Whether you’re looking to buy for the first time or think it’s time to move on from your starter home, there are a lot of things to take into consideration before you purchase a new home.
The upside to homeownership is it’s yours. You can do whatever you want and make whatever changes appeal to you. The downside is…it’s yours. So if something goes wrong, there is no landlord to call.
So before you purchase a house, here are five things to consider.
The first aspect to consider is the location. There is more at stake than finding a home in the right neighborhood or the best school zone for your little ones. Where you purchase that new home could have a tremendous impact on your budget as well due to increased commuting costs, should your choice of a new home be farther from your place of employment.
Figuring commuting costs may be one of the initial steps you take in determining where you want to begin your new home search.
Another critical part of home buying is to take careful stock of your financial situation, create a budget, and make sure you stick to it. Experts recommend carrying a debt load, including a mortgage, that is no more than thirty-six to forty percent of your monthly income.
Getting pre-approved with a lender will give you an idea of your home price range based on that debt-to-income ratio. While it might be tempting to begin your home shopping at the top of that price range, it’s better to start at the bottom.

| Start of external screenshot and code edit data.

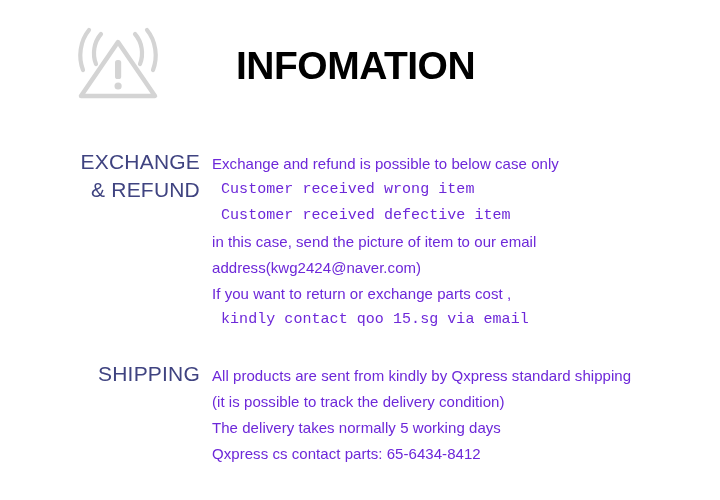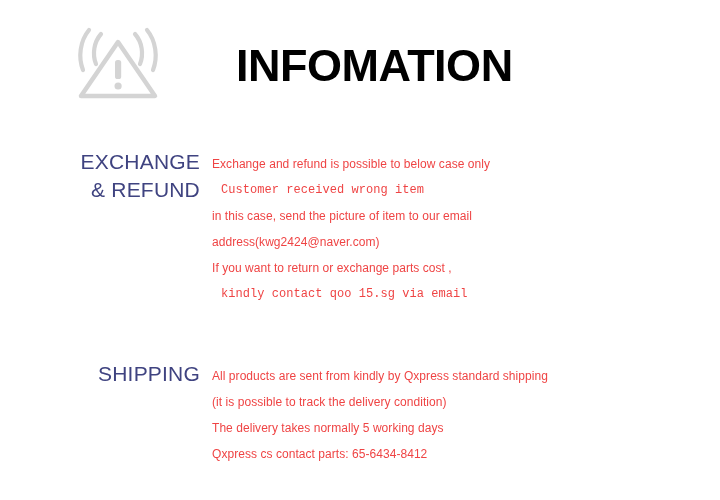--- a/index.html
+++ b/index.html
@@ -44,7 +44,7 @@
     position: absolute;
     left: 236px;
     top: 40px;
-    font-size: 45px;
+    font-size: 39px;
     font-weight: bold;
     color: #000000;
     letter-spacing: -0.5px;

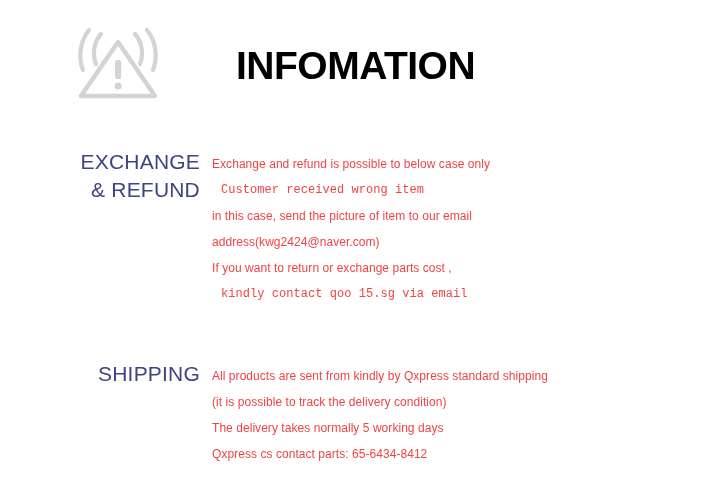--- a/index.html
+++ b/index.html
@@ -83,8 +83,8 @@
   }
   .body-line {
     display: block;
-    color: #ef4444;
-    font-size: 12px;
+    color: #6d28d9;
+    font-size: 15px;
     line-height: 26px;
     white-space: nowrap;
     letter-spacing: 0.05px;

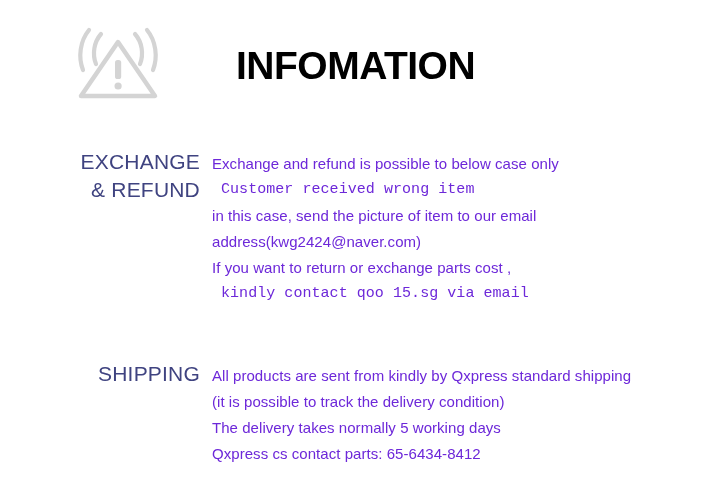--- a/index.html
+++ b/index.html
@@ -127,6 +127,7 @@
     <div class="section-body">
       <span class="body-line">Exchange and refund is possible to below case only</span>
       <span class="body-line indent">Customer received wrong item</span>
+      <span class="body-line indent">Customer received defective item</span>
       <span class="body-line">in this case, send the picture of item to our email</span>
       <span class="body-line">address(kwg2424@naver.com)</span>
       <span class="body-line">If you want to return or exchange parts cost ,</span>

That way, if you discover there are some non-negotiables in your shopping, such as a garage or a bonus room, you still have room in your budget to move up. Don’t forget the costs involved in the transition from your existing home or apartment to a new home. There might be overlapping rent or mortgage payments or the need for temporary housing until you finalize your move.
Type of Mortgage
A home is likely to be the largest purchase you will ever make. For most buyers, it is a long term purchase. However, a traditional thirty-year mortgage might not be your best option. While the thirty-year, fixed-rate mortgage is the most common, it is by no means the only option. Forty-year options are out there for people looking for a lower monthly payment.
If your goal is to pay the least total amount of money for your home, a fifteen or twenty-year mortgage would be the way to go. The shorter term would have higher monthly payments but a lower overall price due to a decreased amount of interest. Whichever option fits your needs, you must have a down payment. The standard down payment is twenty percent.
Lenders are more lenient with down payments for a house where you are the primary resident living there full time.. So it is possible to purchase a home with less money down. Expect most lenders to insist on mortgage insurance to cover their increased risk.
New Construction or Existing Home
The next thing to consider as you begin your search for a new home is whether you’re shopping for new construction or an existing home. It’s essential to keep in mind when buying an older home that renovation costs may be part of your overall budget. Older homes may come with problems that need to be fixed or updated. Buying a house, you will need to flip not only means additional financial resources for renovation, but also time and sweat if you’re going to handle some or most of that updating.
Finally, whether your home is new or newly renovated, you will want to protect that investment. A homeowner’s insurance policy is standard but not the only option available to you. Adding home protection plans to your purchase could give you additional peace of mind. They are not designed to take care of every home repair. Still, they are available to help when appliances or significant home systems such as heating and air conditioning need repair or replacement. Also, it is a good idea to create an emergency maintenance fund you can tap for those repairs not covered by a home warranty.
According to REcolorado, the average price for homes sold in October was $530,967, which is over half a million dollars. With that type of investment at stake, it pays to do your homework. Do the research upfront to make sure you make the purchase a thoughtful one, so your dream home doesn’t become a nightmare.